Per quanto riguarda gli aspetti ecologici e sanitari, è opportuno sottolineare che ad oggi non vi sono prove che gli Ogm d’uso agricolo possano essere dannosi per la salute, o siano necessariamente dannosi per l’ambiente. Di più, le loro caratteristiche organolettiche non sono significativamente diverse da quelle di organismi selezionati secondo metodi tradizionali. Un’altra accusa di cui sono oggetto gli Ogm è quella di contribuire alla perdita di una gran parte della diversità nelle piante alimentari di un’area; tuttavia il concetto di monocoltura, con la scomparsa delle varietà locali e l’omogeneizzazione delle colture, è ben precedente a quello di Ogm. L’uso degli Ogm in un’ottica di monocoltura non è necessitato, ma dipende dal fatto che ad oggi la monocoltura è il paradigma produttivo prevalente.

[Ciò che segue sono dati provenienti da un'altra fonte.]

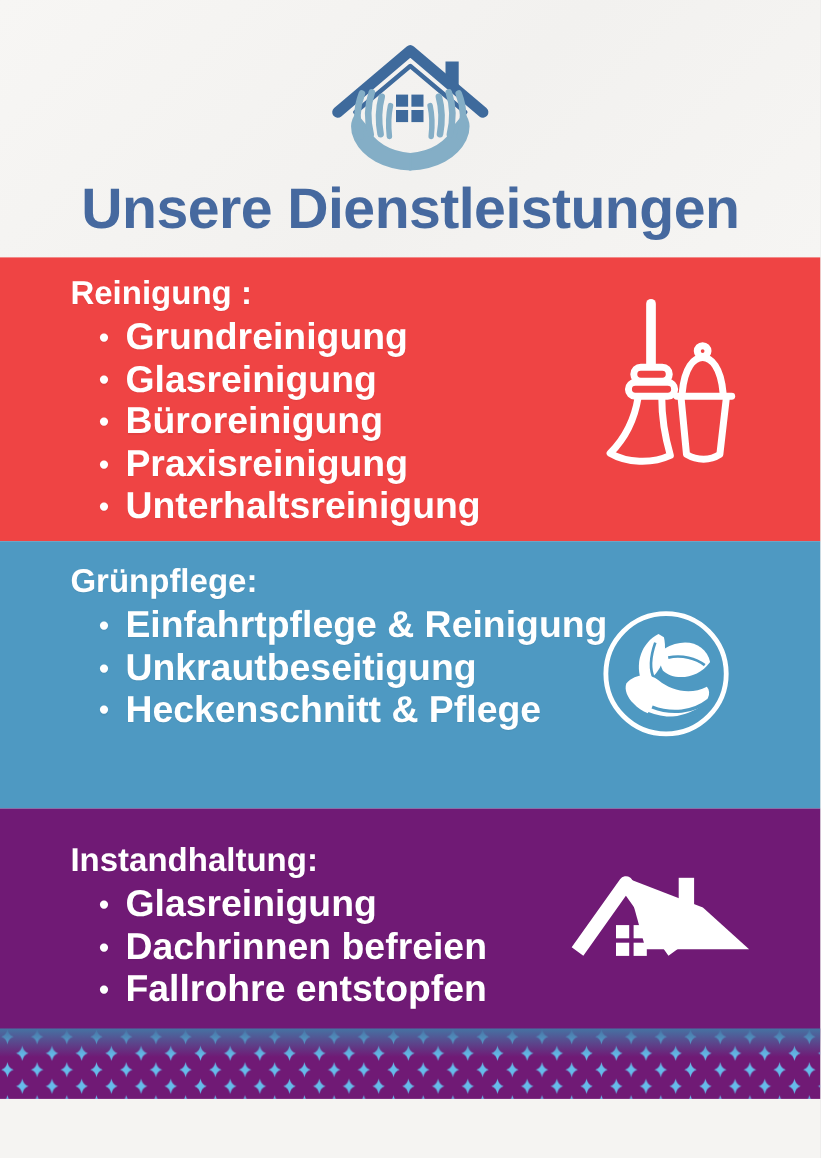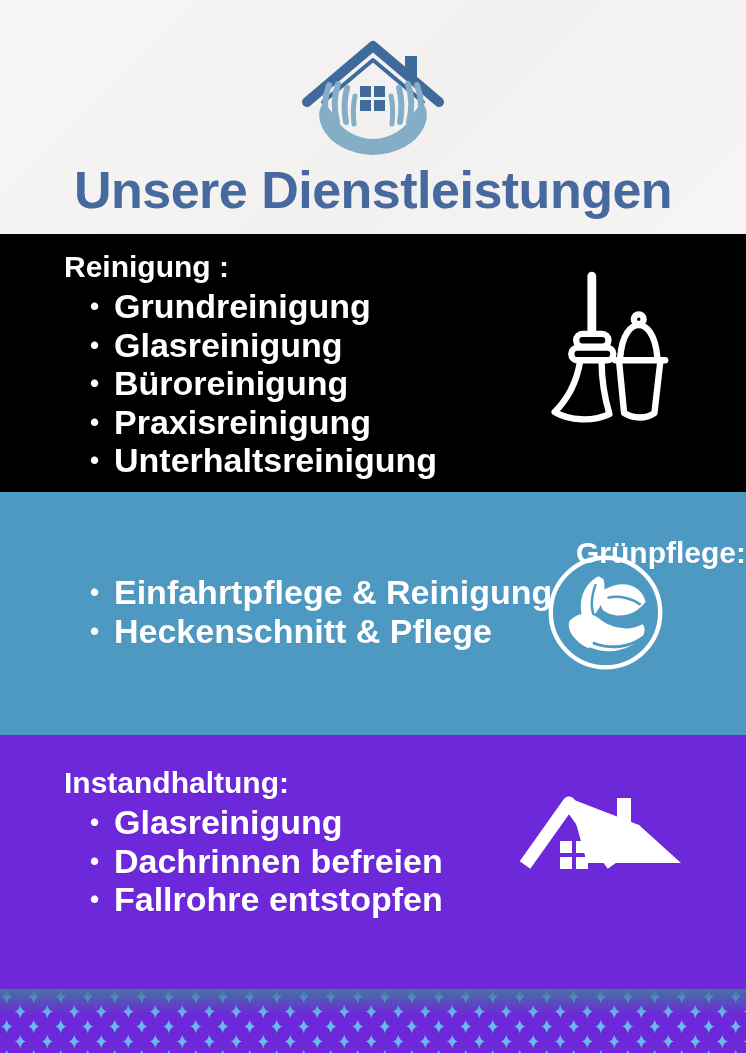--- a/index.html
+++ b/index.html
@@ -35,33 +35,33 @@
     width: 100%;
     text-align: center;
     font-size: 52px;
     font-weight: 700;
     letter-spacing: -0.5px;
     color: #46699f;
   }
 
   
   .section { position: relative; width: 100%; color: #ffffff; }
-  .section-reinigung      { height: 258px; background: #000000; }
+  .section-reinigung      { height: 258px; background: #ef4444; }
   .section-gruenpflege    { height: 243px; background: #4e99c2; }
-  .section-instandhaltung { height: 318px; background: #6d28d9; }
+  .section-instandhaltung { height: 264px; background: #701a75; }
 
   .section h2 {
     font-size: 30px;
     font-weight: 700;
     line-height: 38px;
     padding-left: 64px;
     text-shadow: 0 1px 1px rgba(0,0,0,0.06);
   }
   .section-reinigung h2      { padding-top: 14px; }
-  .section-gruenpflege h2    { padding-top: 42px; text-align: right; }
+  .section-gruenpflege h2    { padding-top: 18px; }
   .section-instandhaltung h2 { padding-top: 29px; }
 
   .section ul {
     list-style: none;
     margin-left: 88px;
     margin-top: 1px;
   }
   .section li {
     position: relative;
     font-size: 34px;
@@ -162,20 +162,21 @@
         <path d="M77,93 L128,93"></path>
         <path d="M81,95 L86,147 C96,153 108,153 117,147 L123,95"></path>
       </g>
     </svg>
   </div>
 
   <div class="section section-gruenpflege">
     <h2>Grünpflege:</h2>
     <ul>
       <li>Einfahrtpflege &amp; Reinigung</li>
+      <li>Unkrautbeseitigung</li>
       <li>Heckenschnitt &amp; Pflege</li>
     </ul>
 
     <svg class="icon-leaves" viewBox="0 0 130 130" aria-hidden="true">
       <circle cx="65" cy="65" r="56" fill="none" stroke="#ffffff" stroke-width="4.5"></circle>
 
       <path d="M58,28 C42,36 35,56 43,74 C59,68 67,48 63,31 Z" fill="#ffffff"></path>
       <path d="M55,36 C50,50 50,62 54,70" fill="none" stroke="#4e99c2" stroke-width="2.5"></path>
 
       <path d="M63,42 C83,30 102,37 106,54 C95,70 72,72 62,62 C58,54 59,47 63,42 Z" fill="#ffffff"></path>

Questo non significa che gli Ogm siano la soluzione ai mali del mondo – hanno qualche applicazione interessante, ma sono ben lungi dal risolvere il problema della fame nel mondo, che peraltro sembra aver carattere principalmente socio-economico. Come socio-economiche sono le problematiche reali aperte dagli Ogm, che influiscono non tanto sulla “sovranità alimentare” invocata da Petrini, quanto sull’economia di interi stati. Gran parte dei prodotti Ogm sono infatti brevettati da multinazionali, che impongono pesanti royalties sulle sementi; a fronte di alcuni vantaggi immediati derivanti dall’uso di queste varietà, il coltivatore tende a diventare dipendente della multinazionale. Tuttavia alcuni Stati si sono opposti a queste royalties, ad esempio garantendo il diritto del coltivatore a riprodurre il seme in proprio, e non doversi rifornire ogni anno dalla multinazionale. Per qualche strano motivo, una buona parte della critica tende a incentrarsi su chi studia gli Ogm e testa le loro potenzialità applicative, ed evita di pretendere dalle multinazionali il rispetto di standard etici ed agli stati il loro controllo – il che metterebbe in discussione uno dei punti cardine del capitalismo: la completa libertà di manovra dell’investitore. È chiaro che appare più semplice, ancorché meno risolutivo, pretendere una moratoria totale su ricerca e tecnologie del Dna ricombinante in agricoltura.

È vero, se gli Ogm non esistessero non avremmo questi problemi, ma giacché esistono potrebbe essere più proficuo incrementare gli investimenti statali alla ricerca indipendente, piuttosto che proibire sulla base di posizioni viscerali e poco sostanziate non solo la commercializzazione, ma anche la sperimentazione sugli Ogm – mentre nel frattempo, e all’italiana, i nostri allevamenti si reggono su mangimi Ogm che a norma di legge non possiamo produrre ma possiamo importare.